Segment Open
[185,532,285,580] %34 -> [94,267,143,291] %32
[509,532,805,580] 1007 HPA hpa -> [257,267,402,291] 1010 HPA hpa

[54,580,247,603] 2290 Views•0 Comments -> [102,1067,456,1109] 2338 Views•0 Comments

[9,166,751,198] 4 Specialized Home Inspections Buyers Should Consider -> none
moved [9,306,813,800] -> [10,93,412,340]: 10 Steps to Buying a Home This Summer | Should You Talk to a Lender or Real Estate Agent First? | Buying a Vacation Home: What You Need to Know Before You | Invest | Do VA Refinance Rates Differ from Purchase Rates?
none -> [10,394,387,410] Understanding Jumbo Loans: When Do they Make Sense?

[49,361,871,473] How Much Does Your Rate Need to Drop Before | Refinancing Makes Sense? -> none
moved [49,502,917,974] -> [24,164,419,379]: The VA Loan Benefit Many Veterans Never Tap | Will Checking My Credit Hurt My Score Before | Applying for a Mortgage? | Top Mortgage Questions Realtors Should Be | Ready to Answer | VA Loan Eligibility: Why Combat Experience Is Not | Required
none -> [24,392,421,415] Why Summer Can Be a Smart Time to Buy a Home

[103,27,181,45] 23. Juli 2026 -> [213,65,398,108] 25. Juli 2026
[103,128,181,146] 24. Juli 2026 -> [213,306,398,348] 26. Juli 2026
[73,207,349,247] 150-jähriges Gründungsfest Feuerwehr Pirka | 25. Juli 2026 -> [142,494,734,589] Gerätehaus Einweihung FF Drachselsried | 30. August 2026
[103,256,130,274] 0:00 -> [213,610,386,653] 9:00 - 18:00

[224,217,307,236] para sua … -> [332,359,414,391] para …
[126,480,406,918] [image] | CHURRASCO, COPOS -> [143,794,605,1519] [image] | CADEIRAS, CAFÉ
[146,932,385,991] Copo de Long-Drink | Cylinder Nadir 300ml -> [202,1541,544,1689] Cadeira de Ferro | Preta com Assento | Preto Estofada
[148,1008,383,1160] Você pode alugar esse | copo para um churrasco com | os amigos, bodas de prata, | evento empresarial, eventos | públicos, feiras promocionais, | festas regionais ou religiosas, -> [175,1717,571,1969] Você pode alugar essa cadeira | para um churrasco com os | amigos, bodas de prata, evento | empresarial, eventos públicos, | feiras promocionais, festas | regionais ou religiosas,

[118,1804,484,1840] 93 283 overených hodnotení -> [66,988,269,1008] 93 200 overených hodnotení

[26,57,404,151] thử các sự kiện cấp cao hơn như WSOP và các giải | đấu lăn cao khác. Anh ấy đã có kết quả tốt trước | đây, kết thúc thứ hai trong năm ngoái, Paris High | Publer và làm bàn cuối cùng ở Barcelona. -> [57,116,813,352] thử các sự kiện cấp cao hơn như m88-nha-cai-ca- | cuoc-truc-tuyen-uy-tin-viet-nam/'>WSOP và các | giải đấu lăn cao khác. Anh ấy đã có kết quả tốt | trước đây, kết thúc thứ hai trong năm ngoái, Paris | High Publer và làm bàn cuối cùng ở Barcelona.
Segment Closed
→ **Requirement**
Print the whole listing once more, exactly as it stands.

→ **Answer to this task**
[185,532,285,580] %34 -> [94,267,143,291] %32
[509,532,805,580] 1007 HPA hpa -> [257,267,402,291] 1010 HPA hpa

[54,580,247,603] 2290 Views•0 Comments -> [102,1067,456,1109] 2338 Views•0 Comments

[9,166,751,198] 4 Specialized Home Inspections Buyers Should Consider -> none
moved [9,306,813,800] -> [10,93,412,340]: 10 Steps to Buying a Home This Summer | Should You Talk to a Lender or Real Estate Agent First? | Buying a Vacation Home: What You Need to Know Before You | Invest | Do VA Refinance Rates Differ from Purchase Rates?
none -> [10,394,387,410] Understanding Jumbo Loans: When Do they Make Sense?

[49,361,871,473] How Much Does Your Rate Need to Drop Before | Refinancing Makes Sense? -> none
moved [49,502,917,974] -> [24,164,419,379]: The VA Loan Benefit Many Veterans Never Tap | Will Checking My Credit Hurt My Score Before | Applying for a Mortgage? | Top Mortgage Questions Realtors Should Be | Ready to Answer | VA Loan Eligibility: Why Combat Experience Is Not | Required
none -> [24,392,421,415] Why Summer Can Be a Smart Time to Buy a Home

[103,27,181,45] 23. Juli 2026 -> [213,65,398,108] 25. Juli 2026
[103,128,181,146] 24. Juli 2026 -> [213,306,398,348] 26. Juli 2026
[73,207,349,247] 150-jähriges Gründungsfest Feuerwehr Pirka | 25. Juli 2026 -> [142,494,734,589] Gerätehaus Einweihung FF Drachselsried | 30. August 2026
[103,256,130,274] 0:00 -> [213,610,386,653] 9:00 - 18:00

[224,217,307,236] para sua … -> [332,359,414,391] para …
[126,480,406,918] [image] | CHURRASCO, COPOS -> [143,794,605,1519] [image] | CADEIRAS, CAFÉ
[146,932,385,991] Copo de Long-Drink | Cylinder Nadir 300ml -> [202,1541,544,1689] Cadeira de Ferro | Preta com Assento | Preto Estofada
[148,1008,383,1160] Você pode alugar esse | copo para um churrasco com | os amigos, bodas de prata, | evento empresarial, eventos | públicos, feiras promocionais, | festas regionais ou religiosas, -> [175,1717,571,1969] Você pode alugar essa cadeira | para um churrasco com os | amigos, bodas de prata, evento | empresarial, eventos públicos, | feiras promocionais, festas | regionais ou religiosas,

[118,1804,484,1840] 93 283 overených hodnotení -> [66,988,269,1008] 93 200 overených hodnotení

[26,57,404,151] thử các sự kiện cấp cao hơn như WSOP và các giải | đấu lăn cao khác. Anh ấy đã có kết quả tốt trước | đây, kết thúc thứ hai trong năm ngoái, Paris High | Publer và làm bàn cuối cùng ở Barcelona. -> [57,116,813,352] thử các sự kiện cấp cao hơn như m88-nha-cai-ca- | cuoc-truc-tuyen-uy-tin-viet-nam/'>WSOP và các | giải đấu lăn cao khác. Anh ấy đã có kết quả tốt | trước đây, kết thúc thứ hai trong năm ngoái, Paris | High Publer và làm bàn cuối cùng ở Barcelona.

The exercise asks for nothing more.